In the prior art, field online monitoring of soil moisture can be physically realized, but the problem of inaccurate monitoring generally exists. Meanwhile, field in-situ, real-time and online monitoring of soil nutrients is still blank at home and abroad at present. The traditional soil component chemical analysis method and the spectrum analysis technology cannot be applied to agricultural internet of things due to complex process, long period, high cost and poor real-time performance, and are difficult to popularize and apply to actual agricultural production. The existing monitoring equipment can not realize simultaneous online monitoring of two parameters of soil moisture content and nitrogen content, and if two sets of equipment are adopted to carry out field monitoring of the two parameters respectively, the cost is increased and the agricultural production is influenced.

Disclosure of Invention

The embodiment of the invention provides a method, a device, equipment and a storage medium for monitoring the water content and the nitrogen content of soil, which are used for solving the problem that two parameters of the water content and the nitrogen content of the soil cannot be monitored on line simultaneously in the prior art.

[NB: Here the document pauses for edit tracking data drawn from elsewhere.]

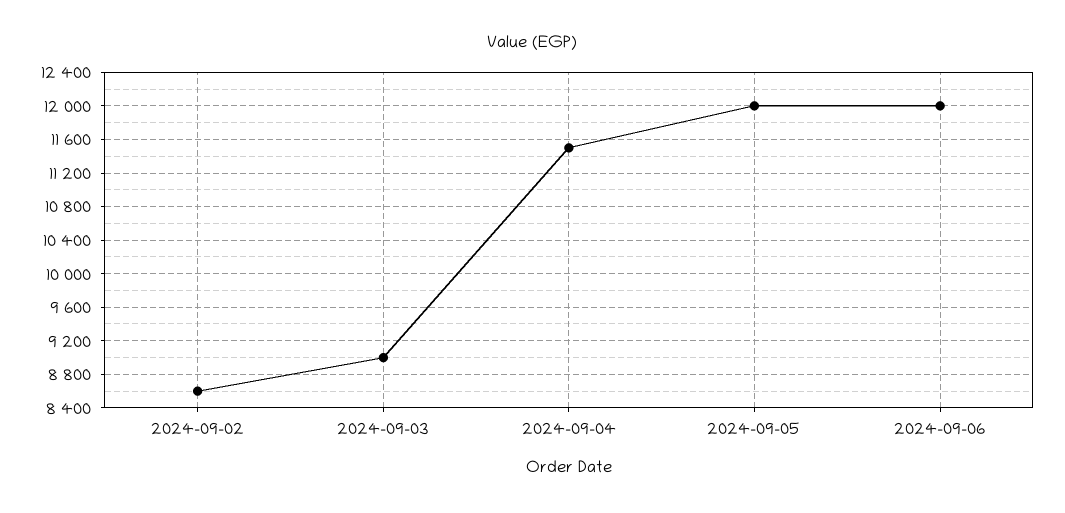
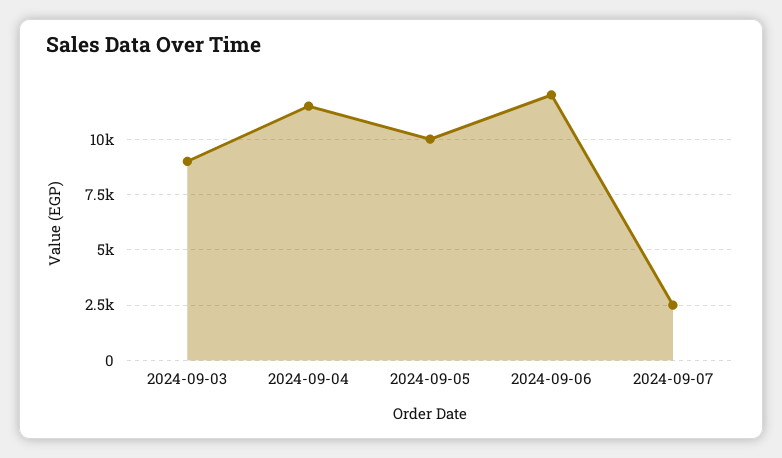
2024-09-02: 8600 -> none
2024-09-05: 12000 -> 10000
2024-09-07: none -> 2500

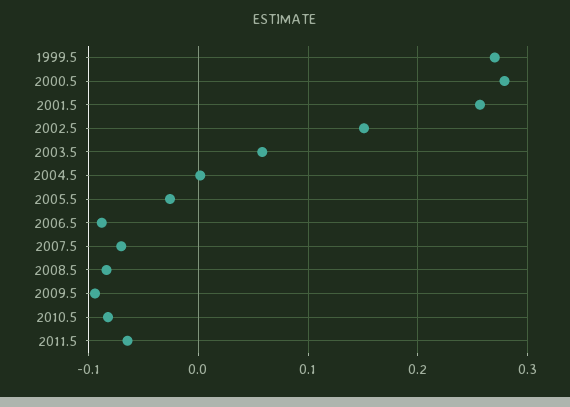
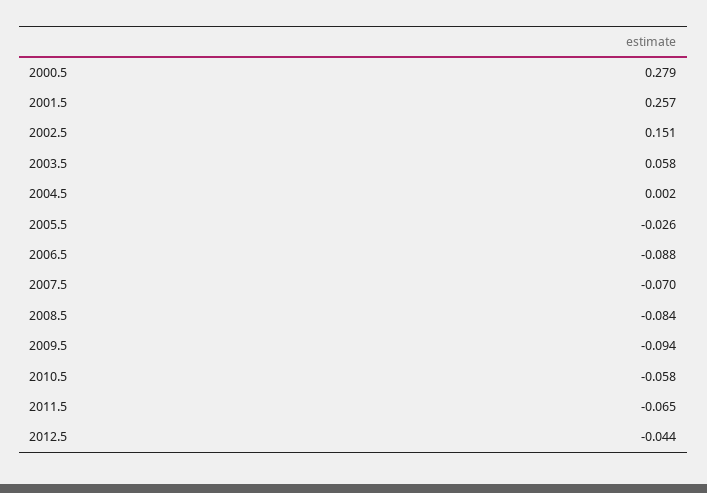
1999.5: 0.27 -> none
2010.5: -0.08 -> -0.058
2012.5: none -> -0.044

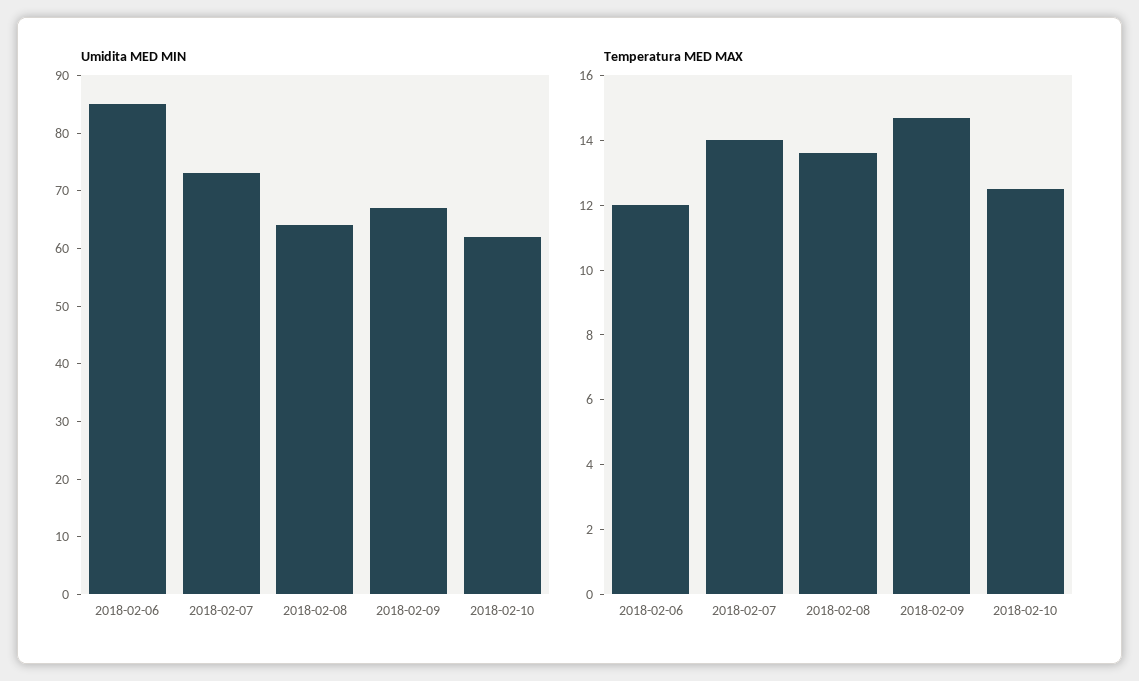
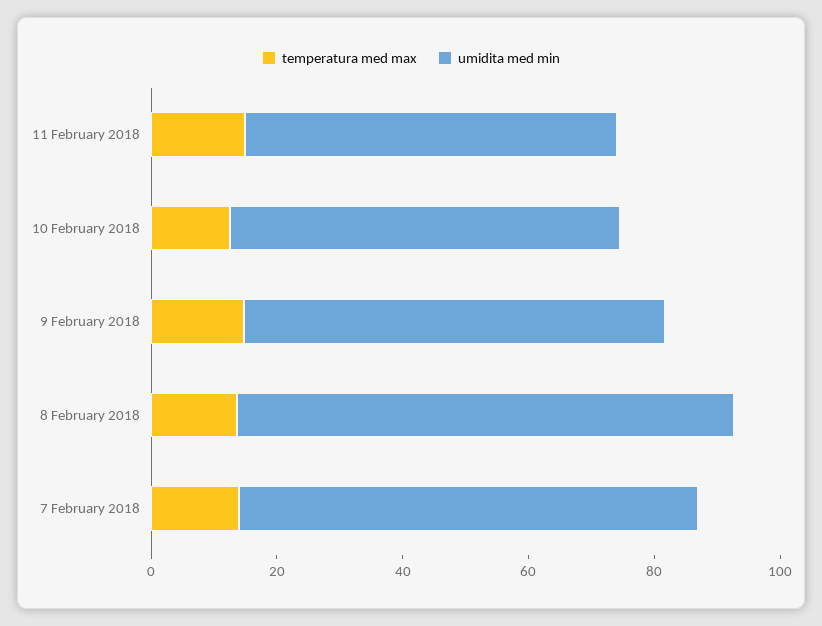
Umidita MED MIN, 2018-02-06: 85 -> none
Umidita MED MIN, 2018-02-08: 65 -> 80
Temperatura MED MAX, 2018-02-06: 12 -> none
Temperatura MED MAX, 11 February 2018: none -> 15
Umidita MED MIN, 11 February 2018: none -> 60

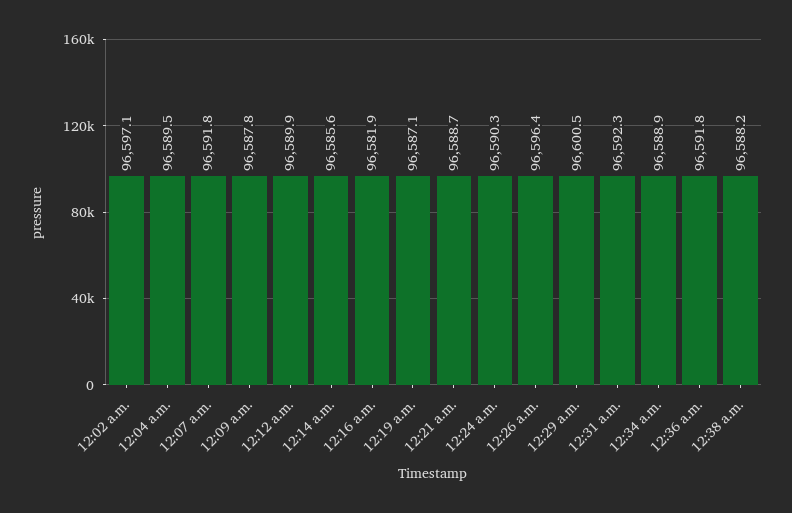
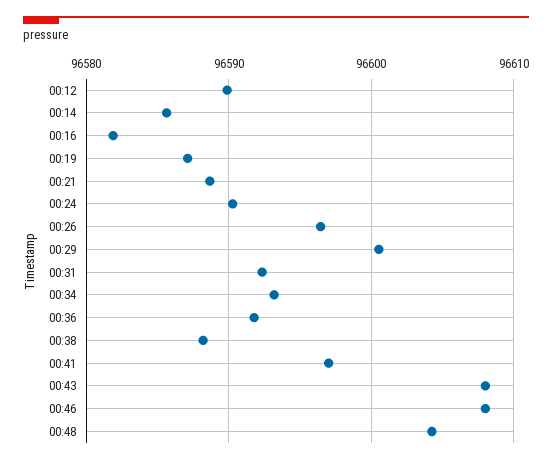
12:02 a.m.: 96597.1 -> none
12:04 a.m.: 96589.5 -> none
12:07 a.m.: 96591.8 -> none
12:09 a.m.: 96587.8 -> none
12:34 a.m.: 96588.9 -> 96593
00:41: none -> 96597
00:43: none -> 96608
00:46: none -> 96608
00:48: none -> 96604

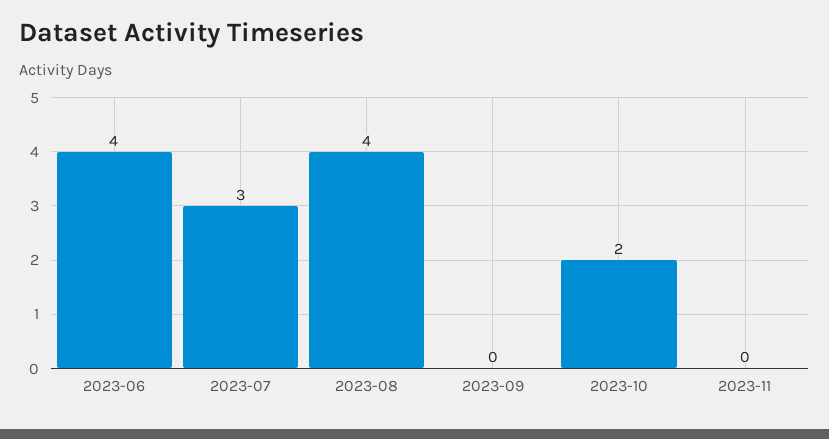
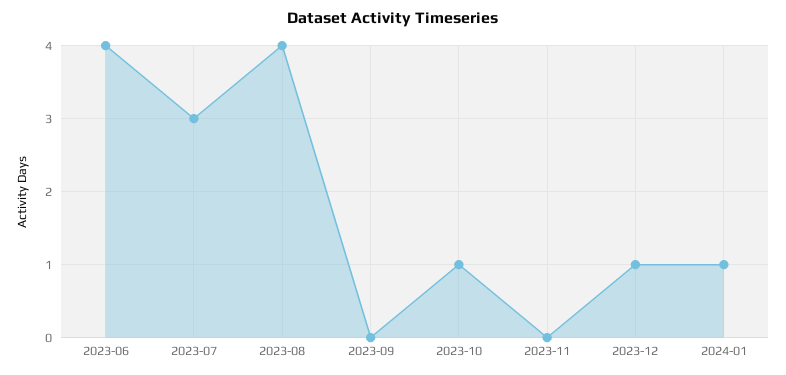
2023-10: 2 -> 1
2023-12: none -> 1
2024-01: none -> 1

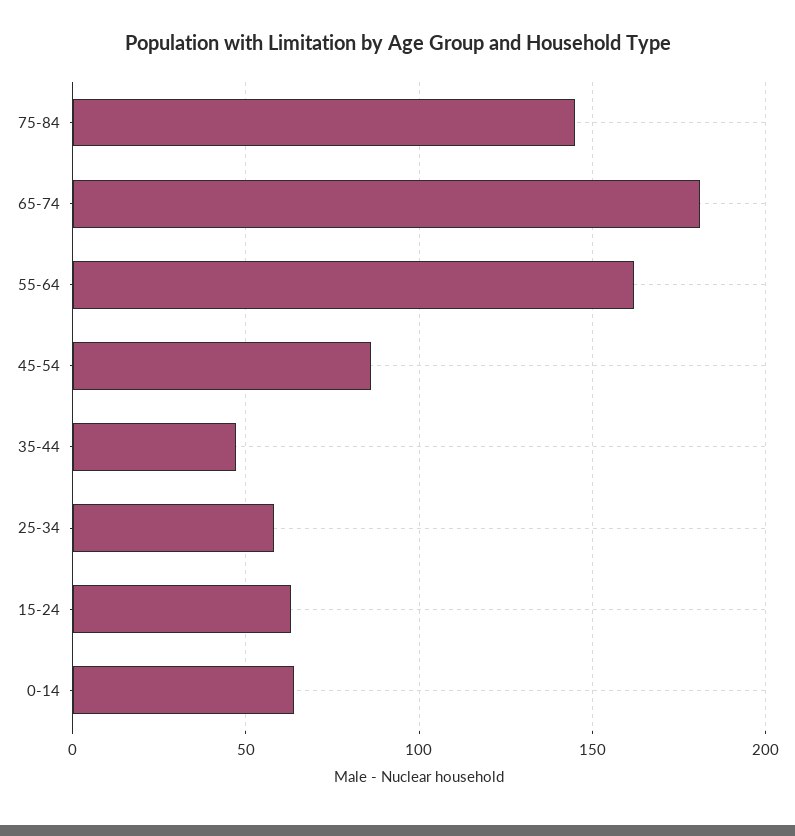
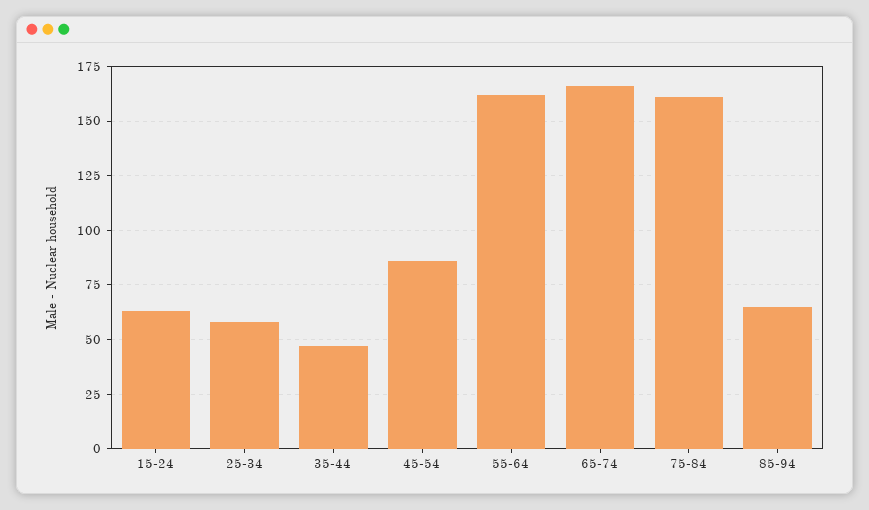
75-84: 145 -> 160
65-74: 180 -> 165
0-14: 65 -> none
85-94: none -> 65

In a first aspect, an embodiment of the present invention provides a method for monitoring soil moisture content and nitrogen content, including:

measuring a voltage value, a resistance value and a capacitance value corresponding to the soil to be measured;

inputting the voltage value, the resistance value and the capacitance value into a soil moisture content and nitrogen content prediction model, and outputting the moisture content and nitrogen content corresponding to the soil to be detected;

the soil moisture content and nitrogen content prediction model is obtained by training by taking the voltage value, the resistance value and the capacitance value of a monitored soil sample as training samples and taking the moisture content and the nitrogen content corresponding to the soil sample as training labels.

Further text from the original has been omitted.